Man hört von kultivierten Menschen, die den Ton ganz abdrehen und zum Match Musik von Ligeti oder Luigi Nono laufen lassen. Das finde ich, wie soll ich sagen, ein klein wenig snobistisch. Aber bitte. Jeder nach seinem Gusto. Bevor man sich von Wortspechten wie Béla Réthy oder Tom Bartels gnadenlos zutexten lässt, ist so manches Mittel erlaubt, ja geboten. In den ersten Tagen der WM war ich in Holland und habe den halbfremden Zungenschlag genossen. Da fallen eventuelle Dummheiten nicht so sehr auf, die wahrscheinlich in allen Sprachen der Welt anliegen.

2010 in Südafrika hat – beispielsweise – die Endlosdebatte über den Vuvuzela-Krach die Journalisten nebenher beschäftigt. In den ersten Tagen des jetzigen Turniers haben u. a. die Spraydöschen der Schiedsrichter Spalten und Sendezeiten gefüllt. Es ist ja auch allerliebst, wie sie den Kickern bei Freistößen „Sahnelinien“ vor die Füße sprühen. „Bis hierher und nicht weiter!“ Ob man demnächst seinen Rasierschaum mit zum Bolzplatz nehmen soll?

Von abenteuerlichen Haartrachten, wüsten Tattoos, knatschbunten Schuhen und dergleichen Stilvergehen wollen wir hier nicht weiter reden, erst recht nicht vom beißwütigen Señor Suárez.
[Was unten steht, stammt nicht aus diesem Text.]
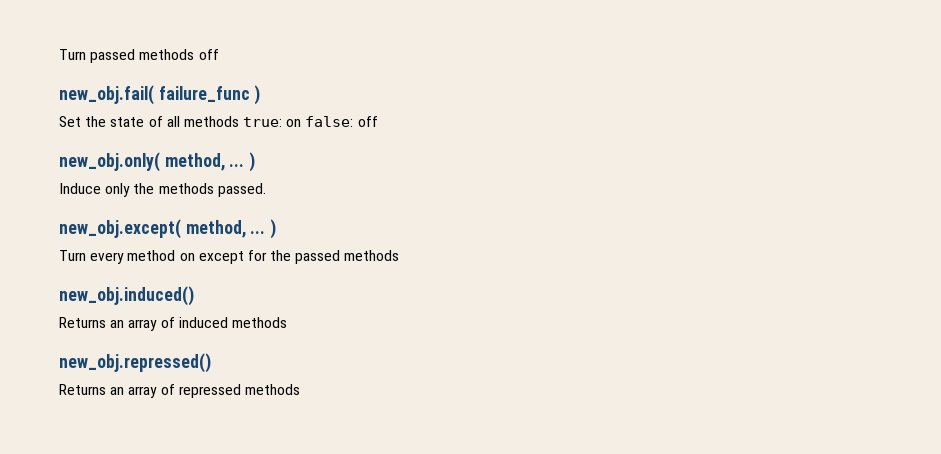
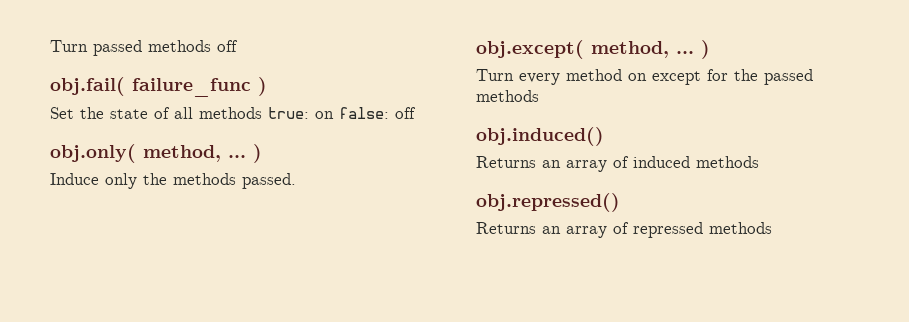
[59,85,154,105] new_obj.fail( -> [50,77,125,96] obj.fail(
[59,152,160,172] new_obj.only( -> [50,144,136,163] obj.only(
[59,219,181,239] new_obj.except( -> [476,40,584,59] obj.except(
[59,286,194,306] new_obj.induced() -> [476,127,604,146] obj.induced()
[59,353,211,373] new_obj.repressed() -> [476,193,620,212] obj.repressed()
Da ist jeder denkbare Witz gemacht.

Auffällig ist die zunehmend muskelbepackte Athletik vieler Spieler. Etliche Ballbehandler imponieren mit der Physis von Türstehern – allen voran der Brasilianer Hulk, der laut TV-Reporter einen „Schuss wie ein Pferd“ hat. (Bei Gelegenheit mal gucken, wie Pferde so schießen).
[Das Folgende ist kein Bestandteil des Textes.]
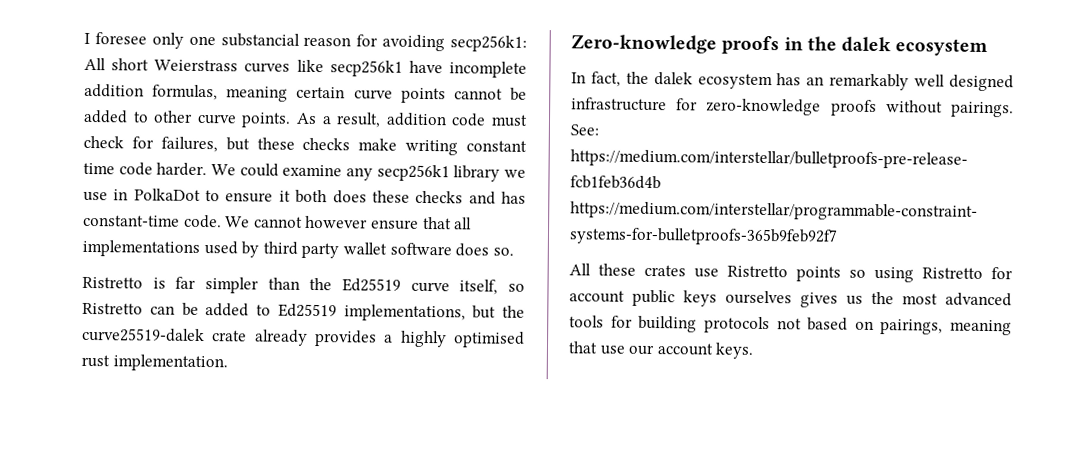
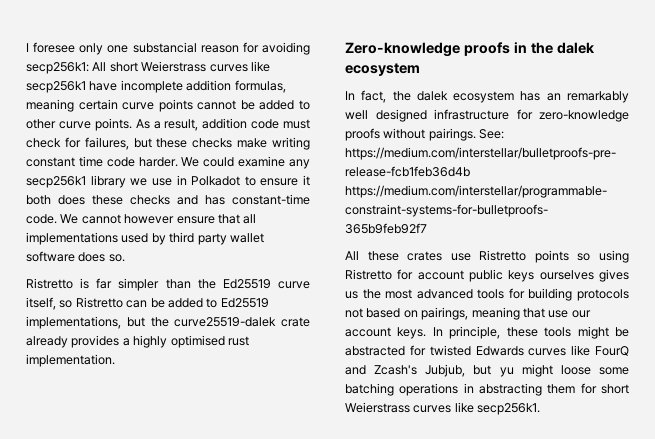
[133,188,201,201] PolkaDot -> [191,176,241,186] Polkadot
(755, 350) none -> [432,326,629,339] [345,345,629,356] [345,364,629,377] [345,383,629,396] [345,402,541,415] In principle, these tools might be abstracted for twisted Edwards curves like FourQ and Zcash's Jubjub, but yu might loose some batching operations in abstracting them for short Weierstrass curves like secp256k1.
Deutsche TV-Präsenz am Zuckerhut: Matthias Opdenhövel und Mehmet Scholl (hinten links), Kommentator Tom Bartels (eingeblendetes Bild rechts). (Bild: abgeknipst vom ARD-Bildschirm)
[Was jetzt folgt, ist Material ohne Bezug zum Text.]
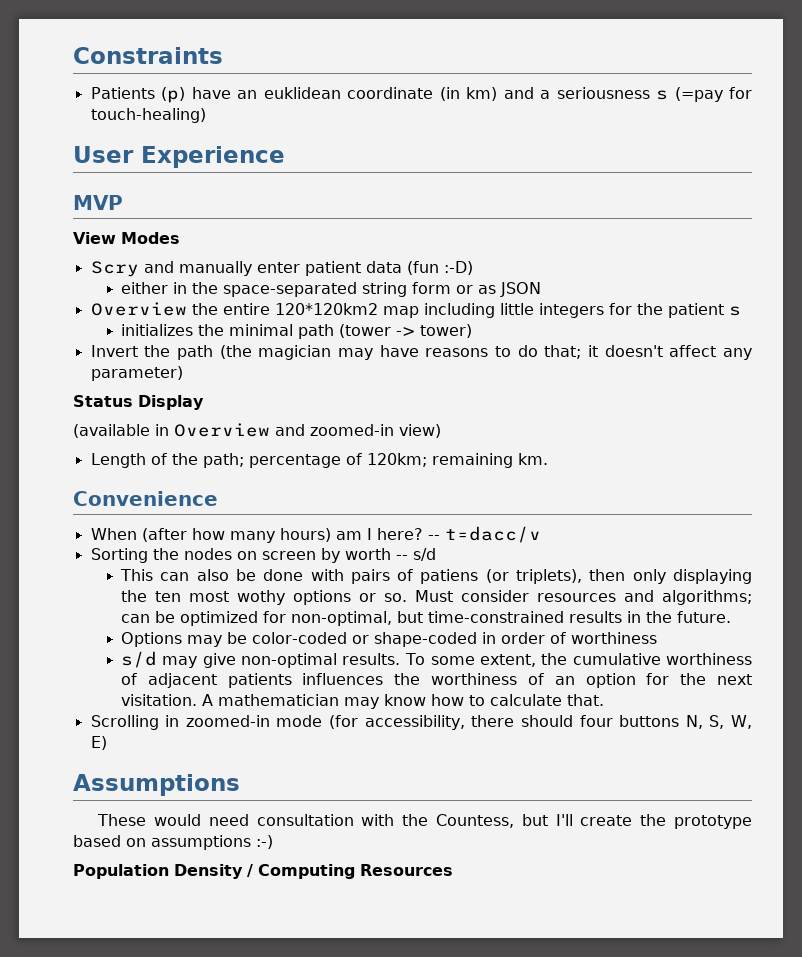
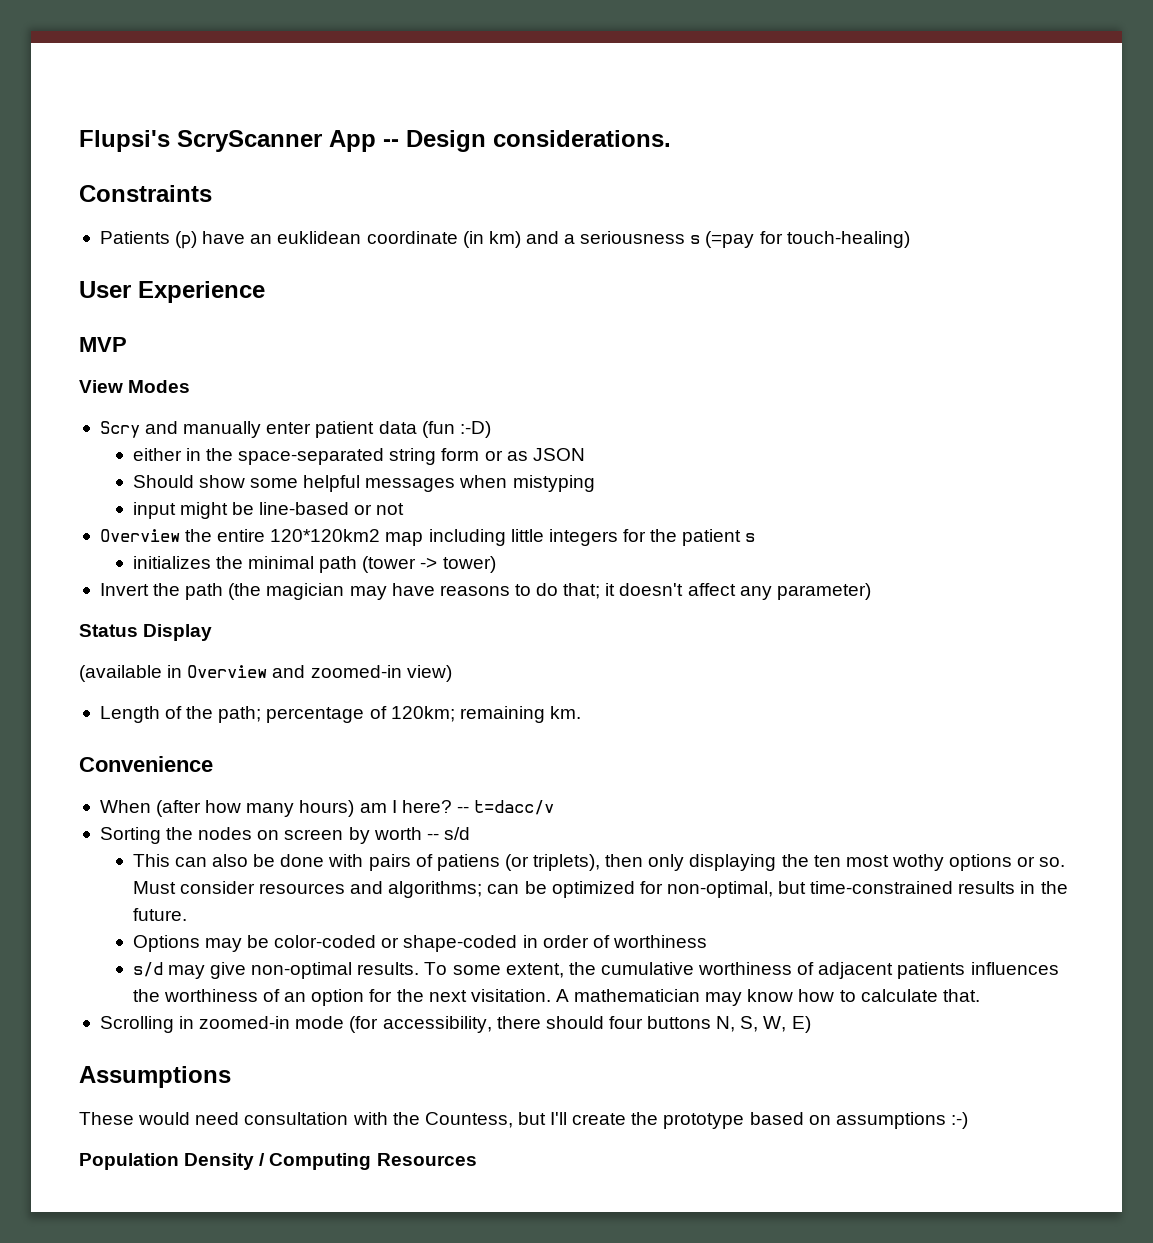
(73, 55) none -> [79,130,671,152] Flupsi's ScryScanner App -- Design considerations. //
(541, 289) none -> [132,475,595,492] [132,502,405,519] // Should show some helpful messages when mistyping // input might be line-based or not

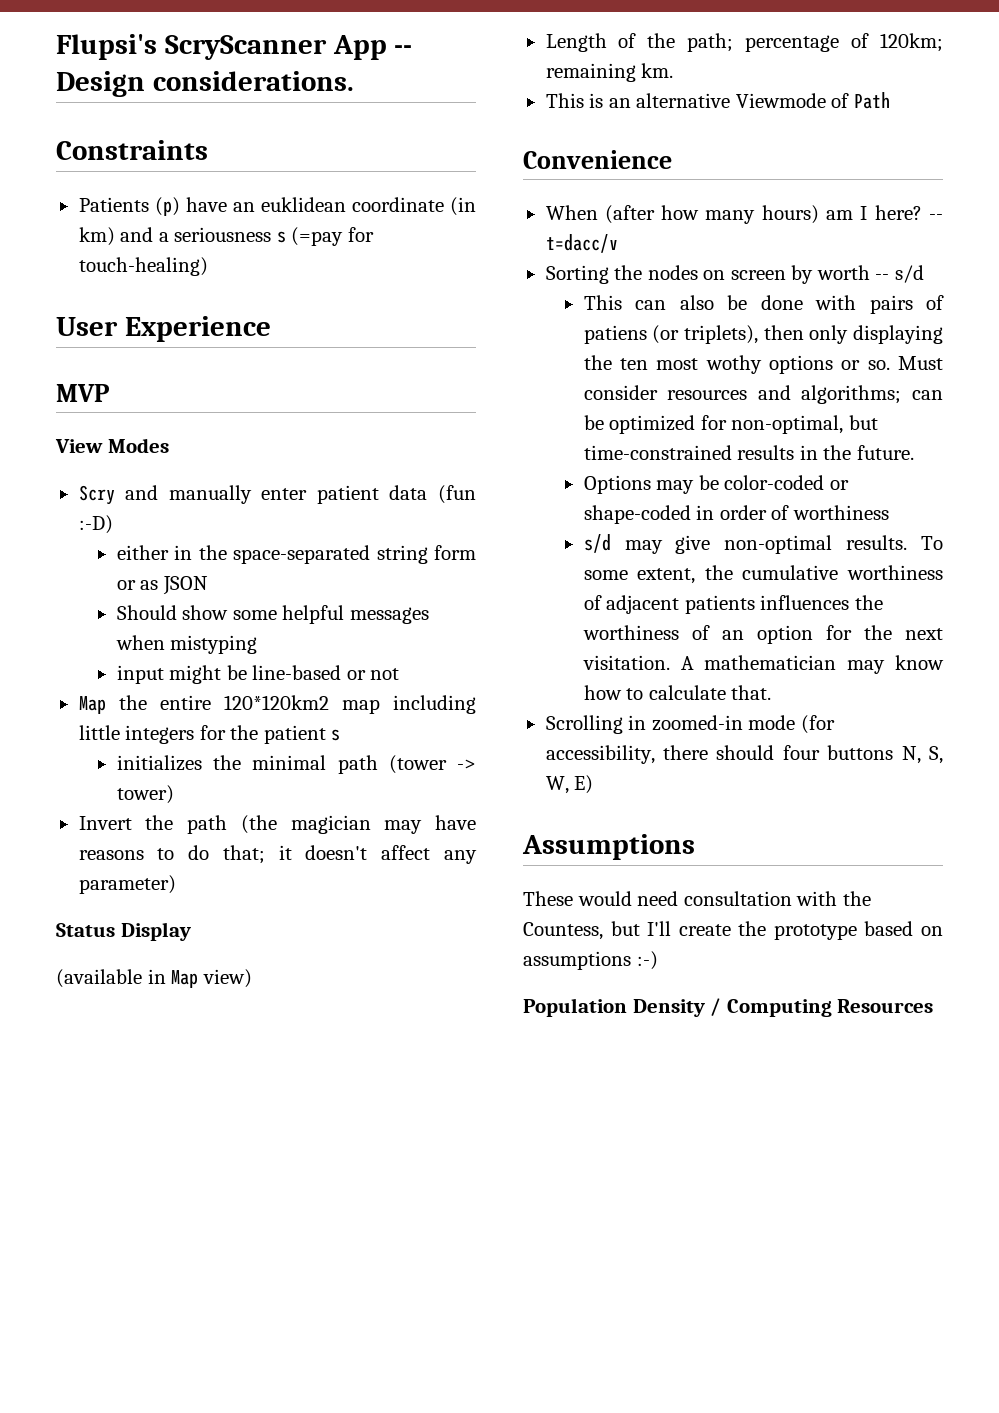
[99,529,180,542] Overview -> [78,696,106,714] Map
[187,665,402,678] Overview and zoomed-in -> [171,970,199,988] Map
(581, 712) none -> [545,92,890,109] // This is an alternative Viewmode of Path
Deutsche TV-Präsenz am Zuckerhut: Matthias Opdenhövel und Mehmet Scholl (hinten links), Kommentator Tom Bartels (eingeblendetes Bild rechts). (Bild: abgeknipst vom ARD-Bildschirm)

Doch auch vielen anderen sprengt die Muskelmasse schier die Trikots. Es ist nicht zuletzt eine bullige und wuchtige WM. Dazu passen nach dem frühen Ausscheiden Spaniens auch die zahllosen Abgesänge auf das Tiki-Taka-Ballgeschiebe, das bis gestern noch als Wundermittel galt. Geht das so weiter, wird man demnächst den Ballbesitz als Teufelswerk ablehnen. Nehmt ihr die Kugel doch. Wir machen lieber die Tore. Aber womit?

Puh. Trinkpause.

Gewagt sei folgende, nicht allzu kühne Prophezeiung: Falls das deutsche Team heute Abend nicht ausscheidet, so werden unsere wackeren Sportjournalisten den guten alten, vielfach bewährten Satz wieder hervorholen, dass nun – nach dem Ende der Vorrunde – das Turnier erst richtig anfange. Es ist ja auch was dran. Das Geplänkel mancher Punktspiele in der Gruppenphase ist nicht vergleichbar mit den Fährnissen der K.o.-Runden. Ach so, ja, auch diese unverwüstliche Mitteilung wird unter Garantie wieder aufgewärmt: Deutschland hat eine „Turniermannschaft“. Immer schon und immerdar.

Dass ausgerechnet die Nationalmannschaften aus den Ländern mit den teuersten Ligen (also England, Spanien und Italien) schon „draußen“ sind, darf uns nicht allzu sehr verwundern. So sehr verlässt man sich dort auf Stars aus allen Weltwinkeln, dass der eigene Nachwuchs offenbar deutlich weniger Chancen hat. So die gängige Erklärung. Und warum hat Spanien dann in den letzten Jahren die wichtigsten Titel errungen? Je nun. Äh.

Dass im übrigen die lateinamerikanischen Teams in Brasilien nicht nur einen geographischen und klimatischen Vorteil haben, sondern hie und da auch von Schiedsrichtern begünstigt werden (siehe nicht nur Uruguay – Italien), hat sich rasch herumgesprochen. Es wäre ja auch finanziell fatal, in erster Linie auf Stadionpublikum aus Europa setzen zu müssen. Ein frühzeitiges Ausscheiden Brasiliens wäre zudem auch politisch riskant. Das wissen sie auch bei der FIFA.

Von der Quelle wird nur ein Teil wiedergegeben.